### DATA FOR THE TASK
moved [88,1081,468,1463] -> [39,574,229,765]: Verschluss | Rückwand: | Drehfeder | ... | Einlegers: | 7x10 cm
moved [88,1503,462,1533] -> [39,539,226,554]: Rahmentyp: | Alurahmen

* * *

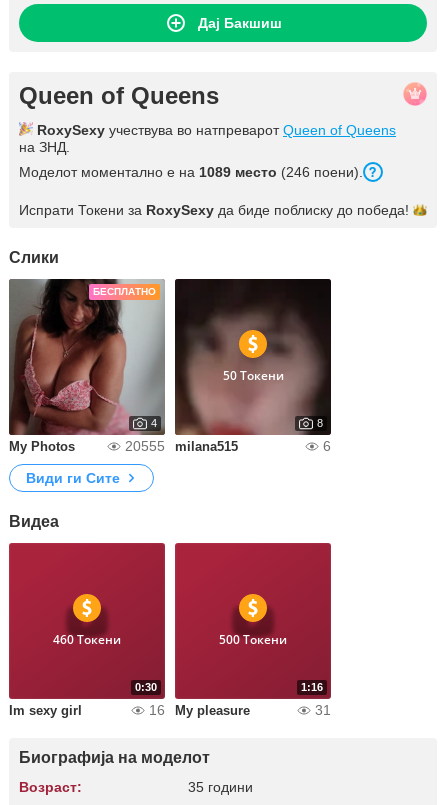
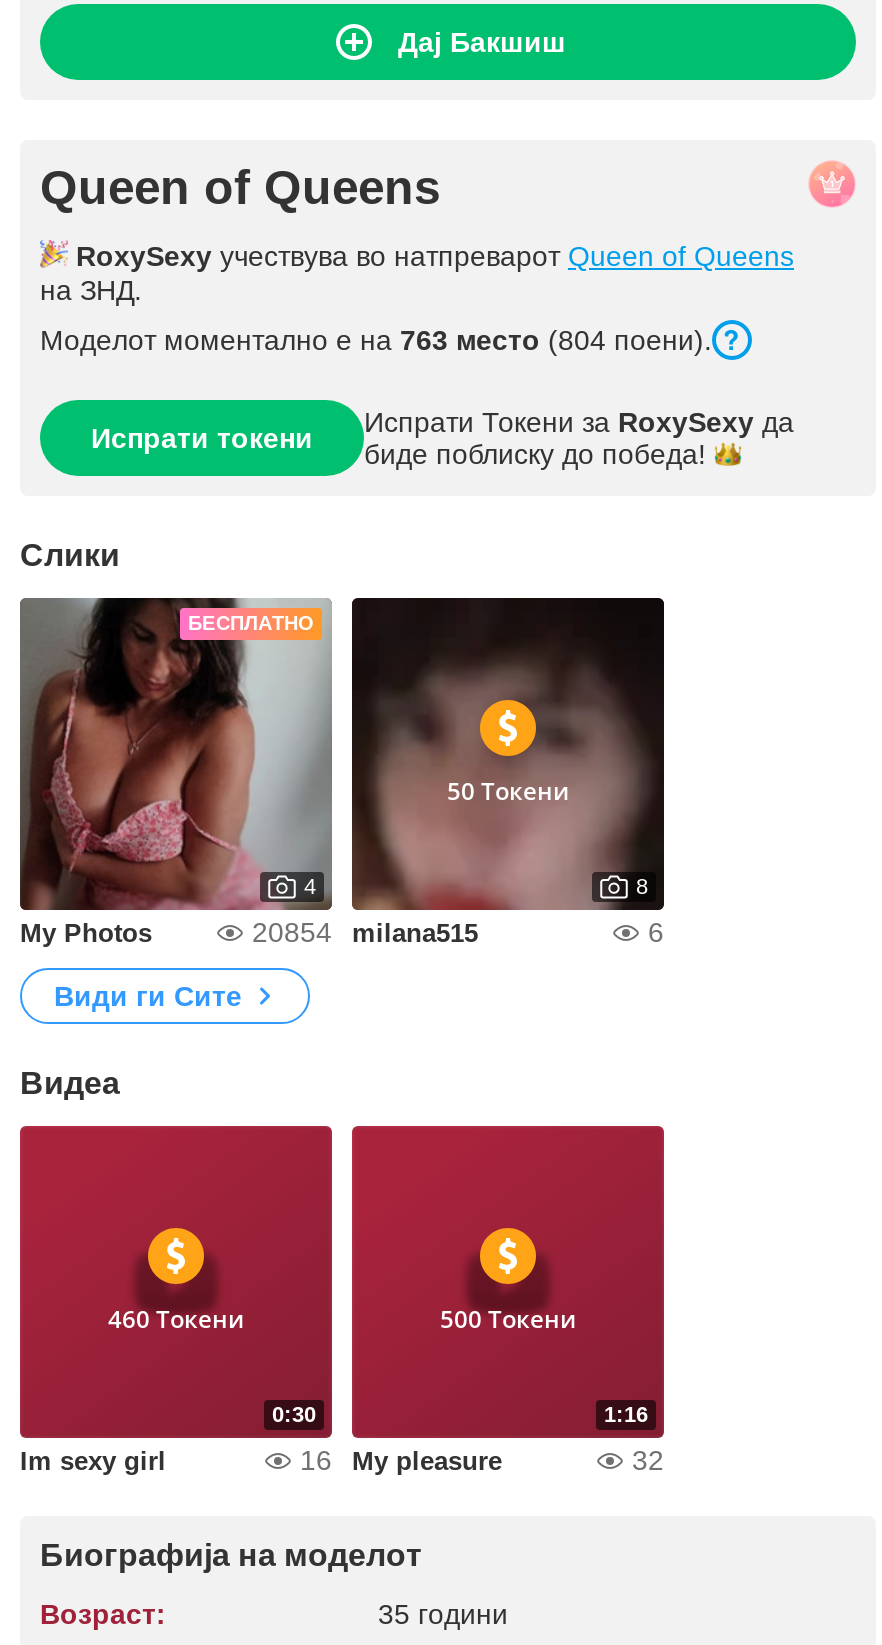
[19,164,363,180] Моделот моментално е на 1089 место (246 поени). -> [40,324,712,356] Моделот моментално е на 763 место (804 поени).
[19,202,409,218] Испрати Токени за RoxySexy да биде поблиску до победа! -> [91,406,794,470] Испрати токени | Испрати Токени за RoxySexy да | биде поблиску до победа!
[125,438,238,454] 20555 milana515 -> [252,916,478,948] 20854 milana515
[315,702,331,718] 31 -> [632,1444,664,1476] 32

### PROBLEM DETAILS
Among the lines above, repeat exactly those from the line with "moved [88,1081,468,1463] ->" to the line with "moved [88,1503,462,1533] ->", counting both ends.

### FINAL ANSWER
moved [88,1081,468,1463] -> [39,574,229,765]: Verschluss | Rückwand: | Drehfeder | ... | Einlegers: | 7x10 cm
moved [88,1503,462,1533] -> [39,539,226,554]: Rahmentyp: | Alurahmen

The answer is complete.